Required action
Images do not belong in the copy. Retype all the entries below exactly.

The input

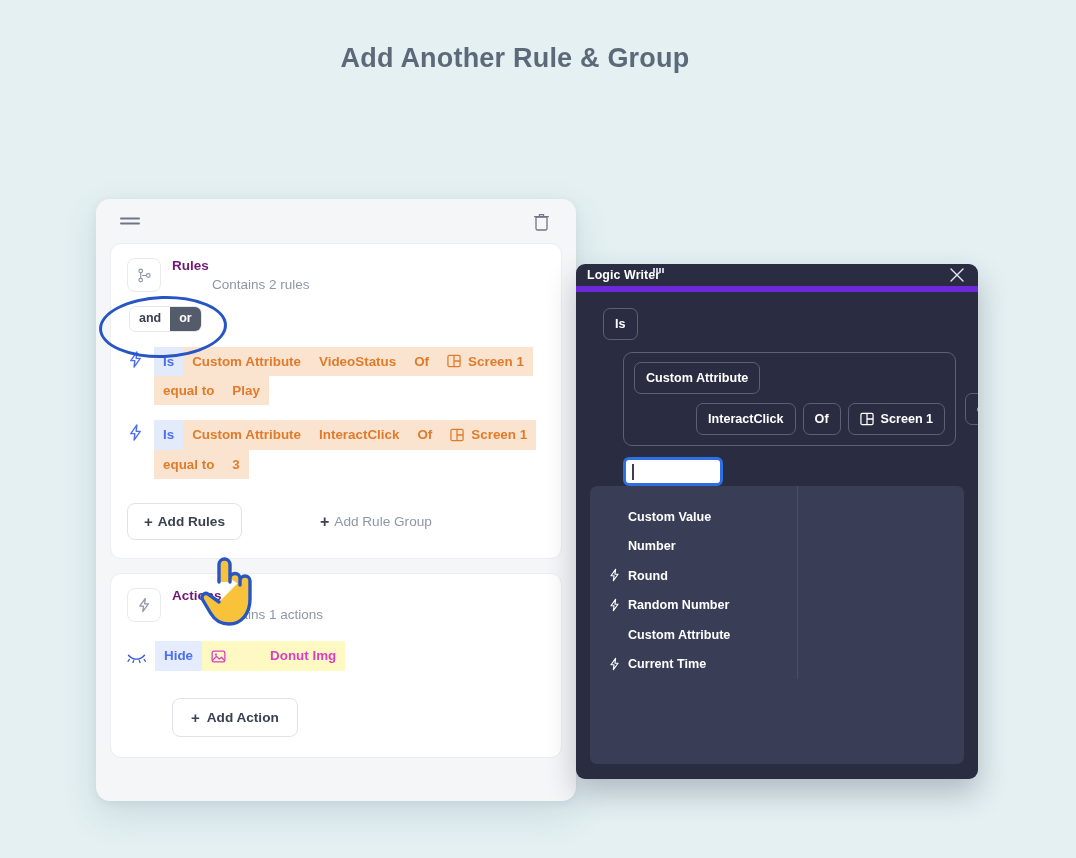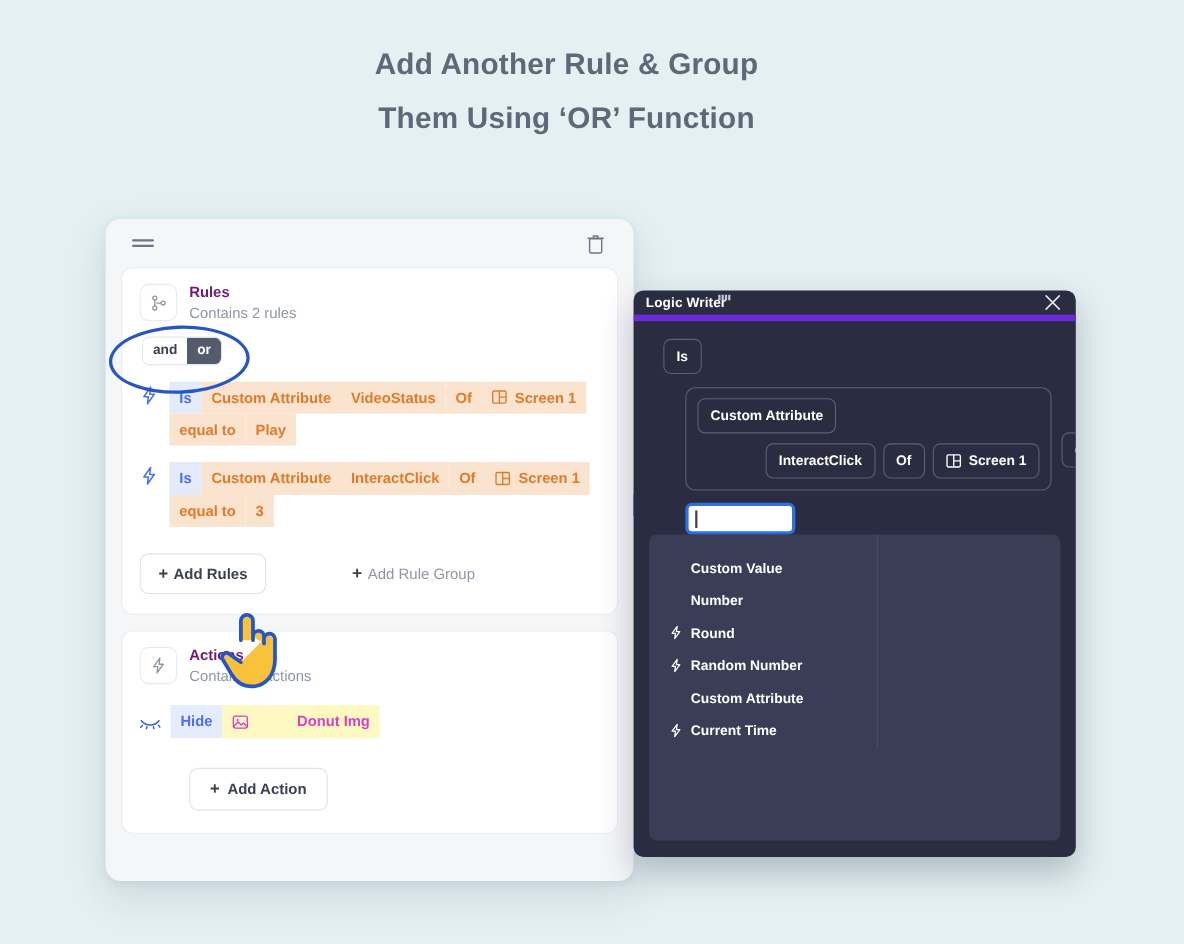"Them Using ‘OR’ Function" span.line { html: <span>Them Using ‘OR’ Function</span> -> none }
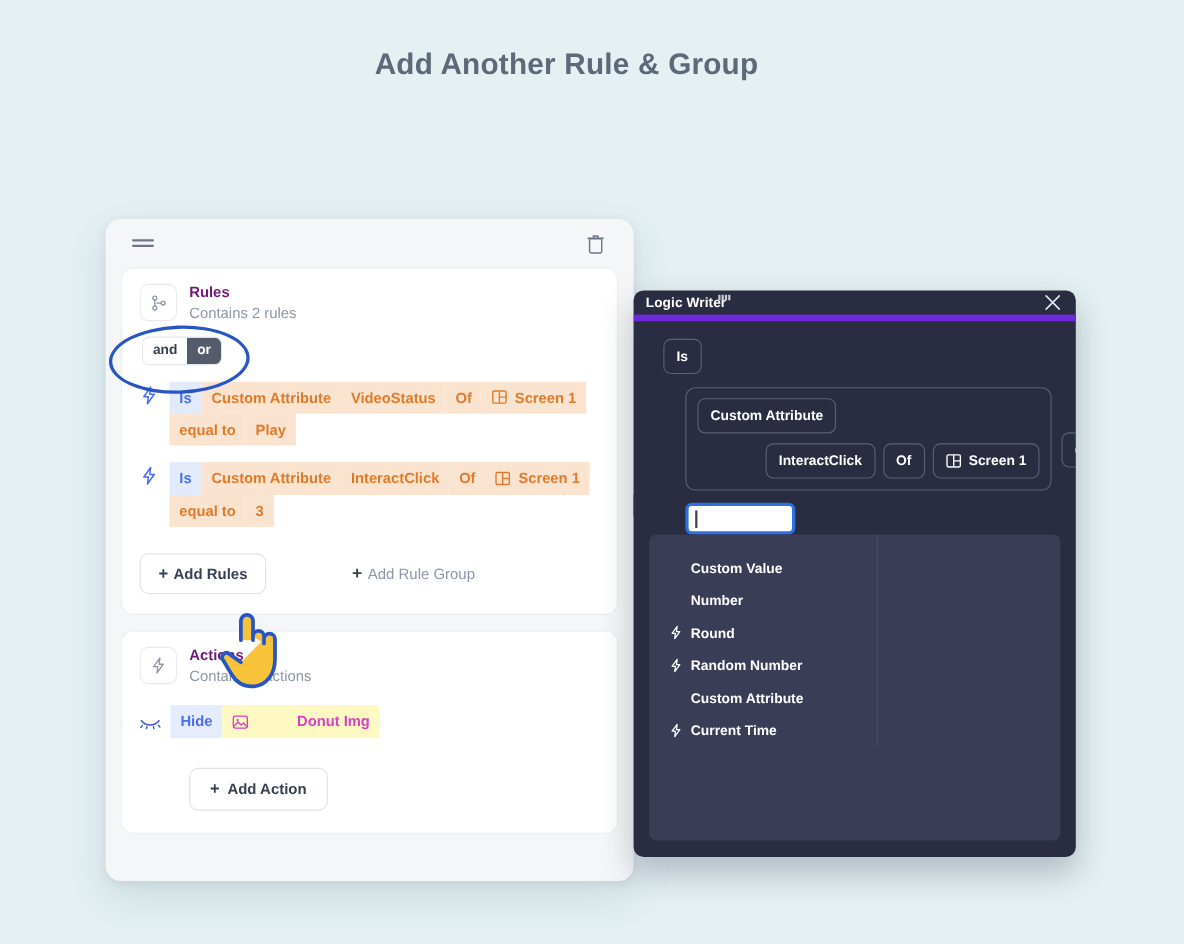"Contains 2 rules" .card-sub { margin-left: none -> 40px }
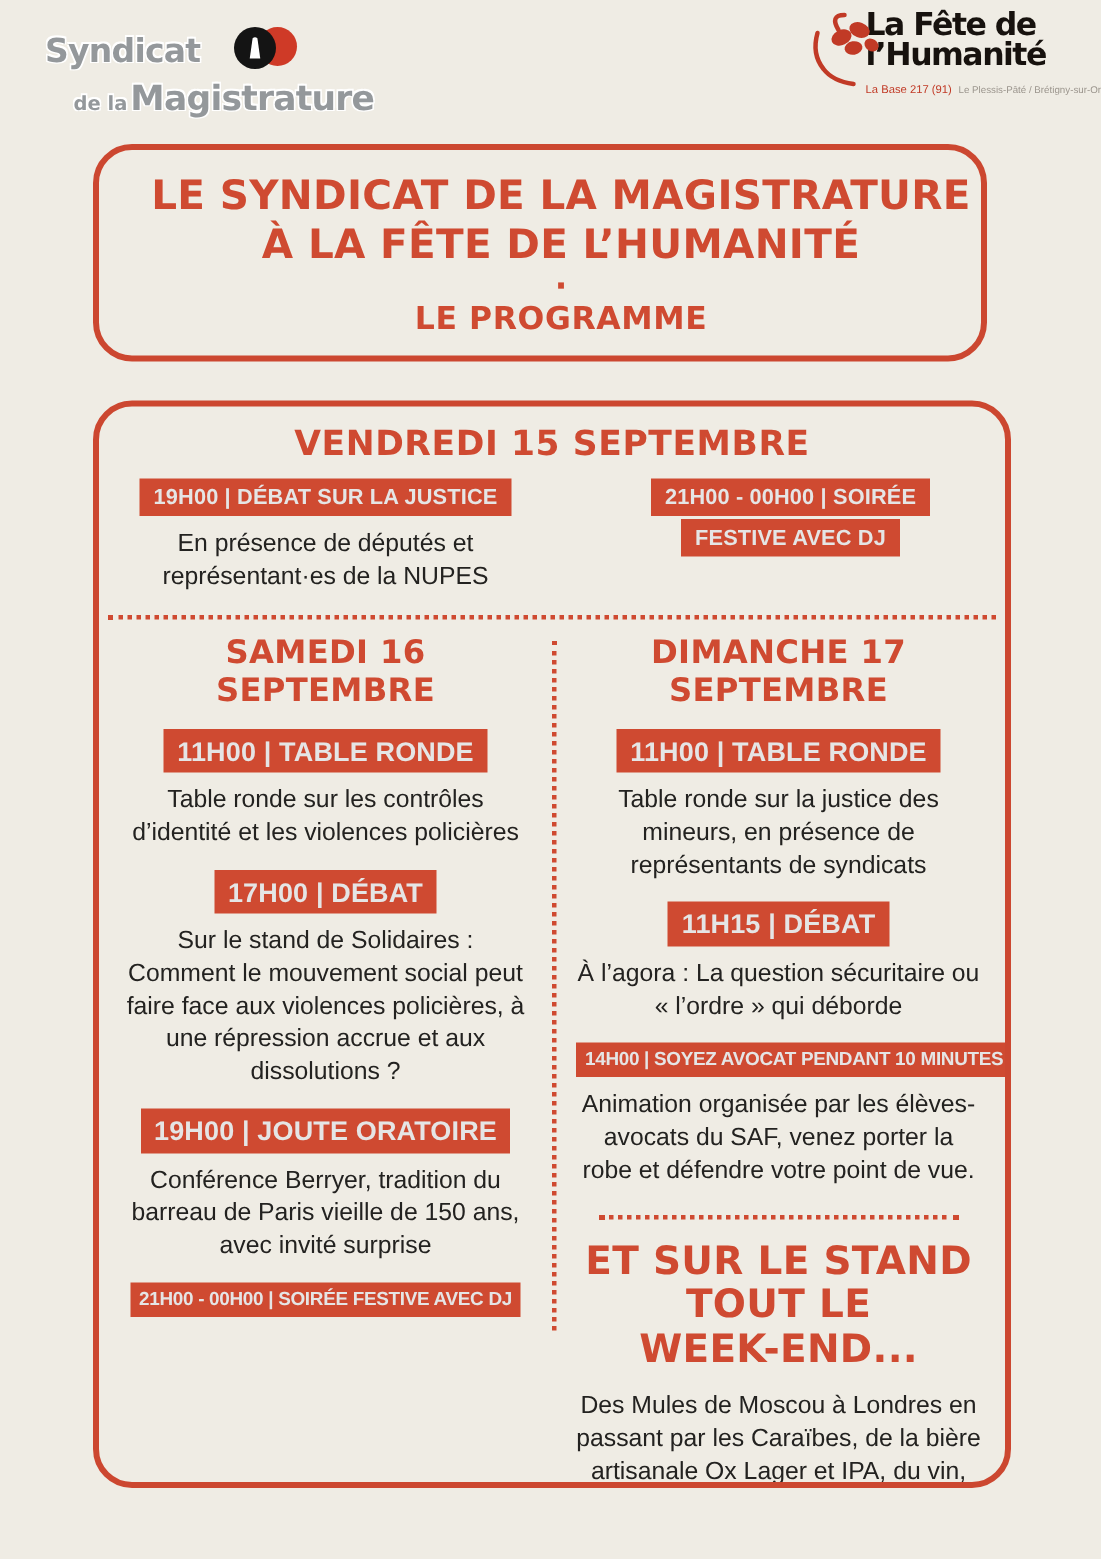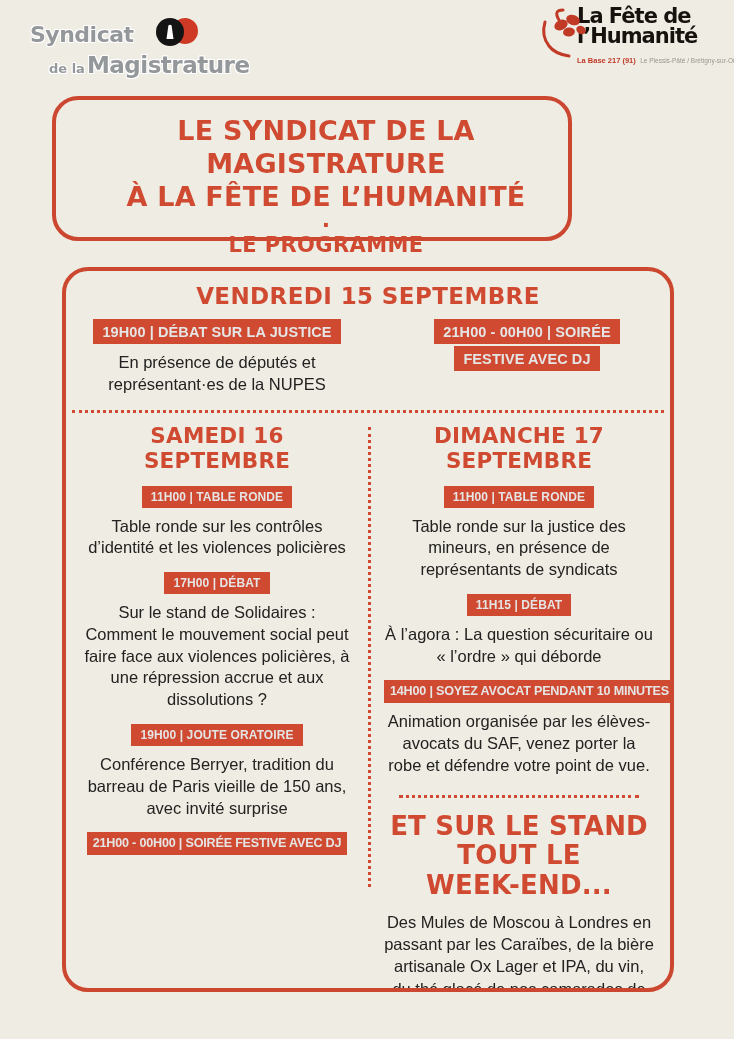"La Base 217 (91)" .fete-sub-bold { font-weight: bold -> normal }
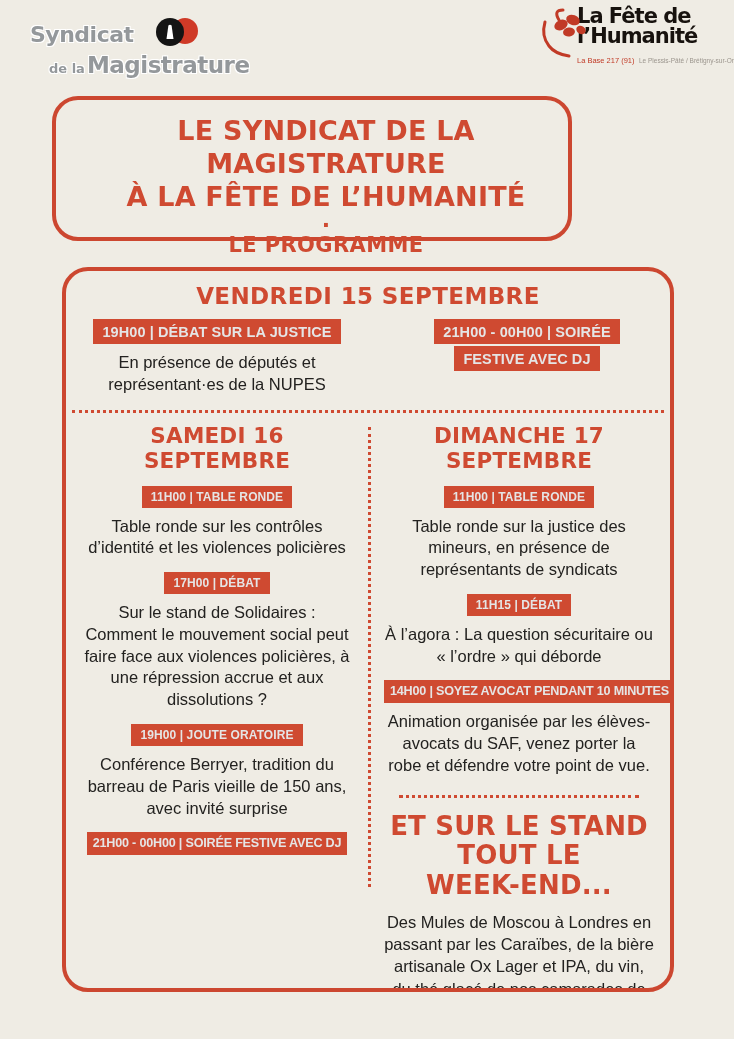"LE SYNDICAT DE LA MAGISTRATURE" .title-box { left: 52px -> 62px; width: 520px -> 596px }
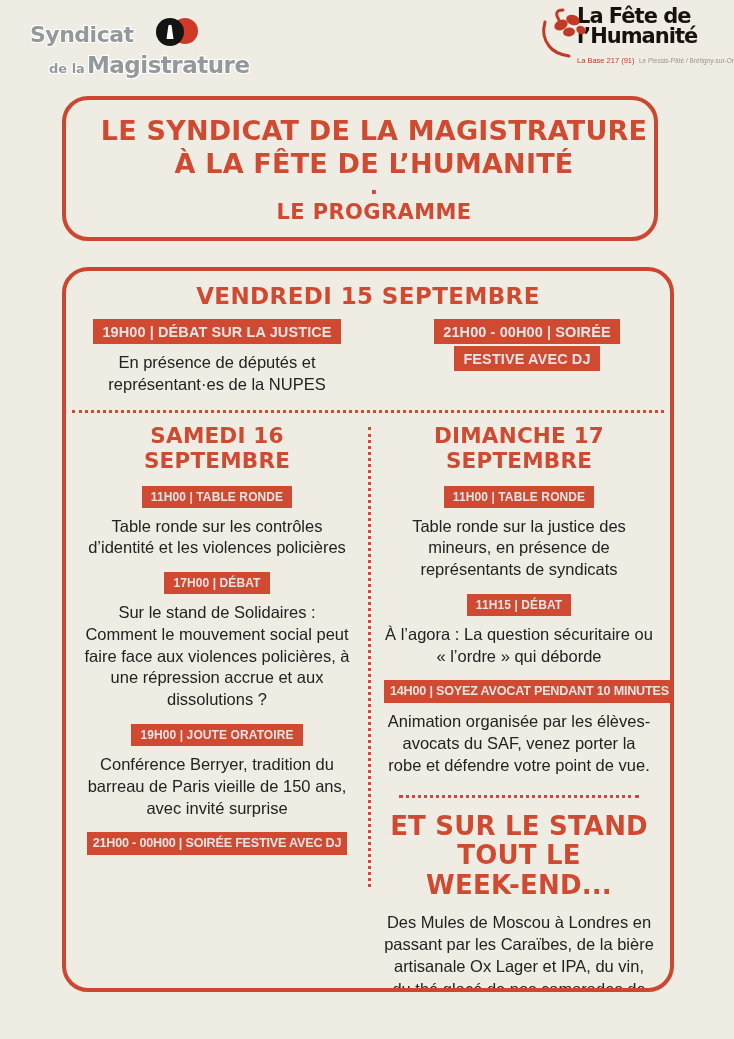"11H00 | TABLE RONDE" .event .badge { font-size: 12px -> 18px }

Reply
"Them Using ‘OR’ Function" span.line { html: <span>Them Using ‘OR’ Function</span> -> none }
"Contains 2 rules" .card-sub { margin-left: none -> 40px }
"La Base 217 (91)" .fete-sub-bold { font-weight: bold -> normal }
"LE SYNDICAT DE LA MAGISTRATURE" .title-box { left: 52px -> 62px; width: 520px -> 596px }
"11H00 | TABLE RONDE" .event .badge { font-size: 12px -> 18px }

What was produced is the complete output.